Virginia Plain original members:Alfra Martini – vocals, synthesizers Justin Miller – bass, synthesizers Robert Boston – piano, synthesizers Christian Reinhardsen – drums, beats, guitar, synthesizers Additional guitar by Zachary Cale
All songs written by Alfra Martini Arranged, performed, and produced by Virginia Plain Recorded at the All Hands House, Brooklyn NY in 2013.Engineered and mixed by Ryan Casey and Justin Miller Mastered by Josh Bonati
Jackets designed by AlfraSilkscreen by Keegan Cooke/The Circadian Press. Lyric insert included.
For more info, photos & videos about the project: VirginiaPlainNYC.com Releases December 13, 2019
Contact: alframartini at gmail dot com

Virginia Plain, a project created by Alfra Martini, has returned.

by Zachary Cale | December 1st, 2019

After appearing on the scene in 2012 with a lone 7” single Virginia Plain vanished like a rock n roll ghost, forever delegated to haunt the jukeboxes of an imaginary future. Fast-forward 6 years Virginia Plain has reappeared with a debut album, entitled 'Strange Game' set to release December, Friday the 13th, 2019.

Alter egos are nothing new in music and Martini aligns herself with singers such as Deborah Harry, David Bowie, Madonna, Kate Bush and Bryan Ferry, singers that are unabashed in their drive to project something bigger than themselves. Virginia Plain is mythical, a changeling.

With a stage name taken from a Roxy Music character you could almost imagine her to be any one of the models adorning one of their glossy LP covers. Those images are oddly seductive yet garish as if there’s something darkly hidden beneath all that make up. Martini is an expert at striking the balance between the bawdy and broken hearted. Behind every sly smile there’s a chipped tooth, behind every glittering tear a devilish glance.

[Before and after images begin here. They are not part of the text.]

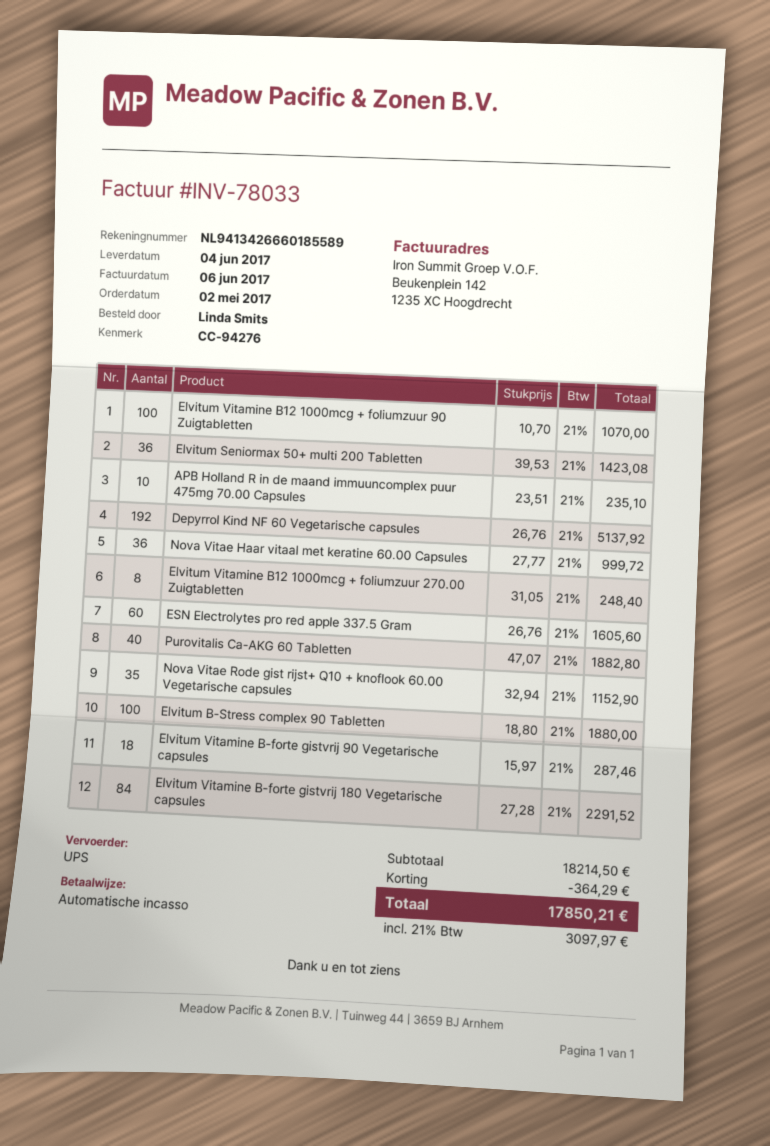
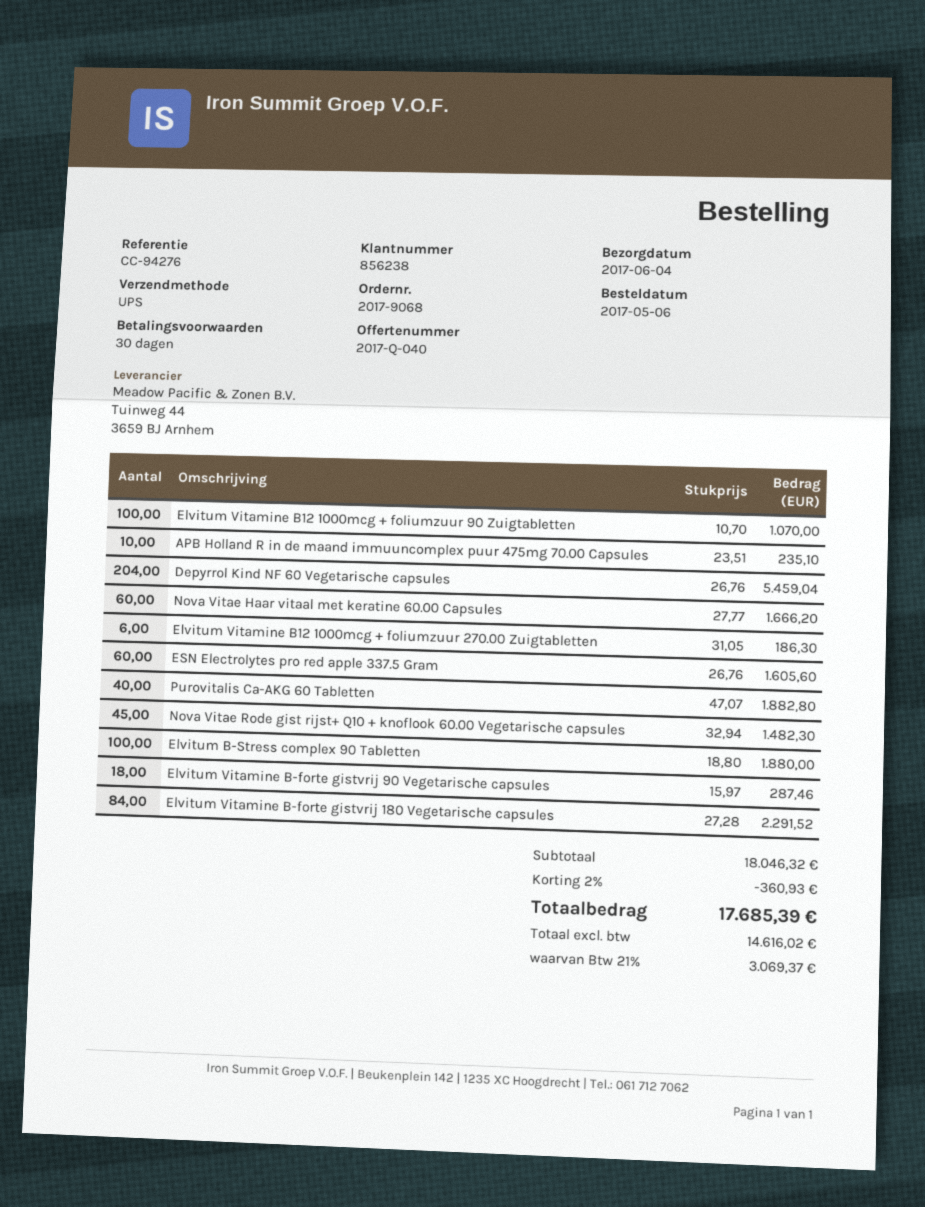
order date: 2017-05-02 -> 2017-05-06
Elvitum Seniormax 50+ multi 200 Tabletten: 36 x 39.53 = 1423.08 -> none
Depyrrol Kind NF 60 Vegetarische capsules: 192 x 26.76 = 5137.92 -> 204 x 26.76 = 5459.04
Nova Vitae Haar vitaal met keratine 60.00 Capsules: 36 x 27.77 = 999.72 -> 60 x 27.77 = 1666.20
Elvitum Vitamine B12 1000mcg + foliumzuur 270.00 Zuigtabletten: 8 x 31.05 = 248.40 -> 6 x 31.05 = 186.30
Nova Vitae Rode gist rijst+ Q10 + knoflook 60.00 Vegetarische capsules: 35 x 32.94 = 1152.90 -> 45 x 32.94 = 1482.30
subtotal: 18214.50 -> 18046.32
discount: 364.29 -> 360.93
tax: 21% = 3097.97 -> 21% = 3069.37
total: 17850.21 -> 17685.39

Thematically the album reaches into the prisons of solitary confinement and pulls out plucky dreamers and battle-bruised fighters, isolated figures searching for a sort of redemption or acceptance. Half the characters in the album seem to be in a constant state of unrest reaching out to questionable or unattainable goals, while their counterparts (though wary and contemplative) respond with hope and resignation so that the album settles into a perpetual state of interlocution and equivocation – the natural state of the romantic, or perhaps the unending “strange game” of life.

Musically the album has a distinctive range of style. The songs shift between down tempo ballads, to cold and abstract synth-heavy gothic rock, and new romantic 80’s pop. The ballads have a touch of the bittersweet, incorporating husky vocals over austere piano phrases, recalling the work of artists like Portishead or PJ Harvey. The darker electronic songs feel akin to goth divas like Siouxsie Sioux and Peter Murphy, with feisty tounge n’cheek vocals over 808 style drumbeats and intersecting synthesizer melodies. The catchier tracks hold nothing back. They’re emotional and thrilling like the best pop songs from the punk, glam and new wave era. Songs like “Resolution” and “Strange Game” live up to the legacy of Blondie and The Psychedelic Furs.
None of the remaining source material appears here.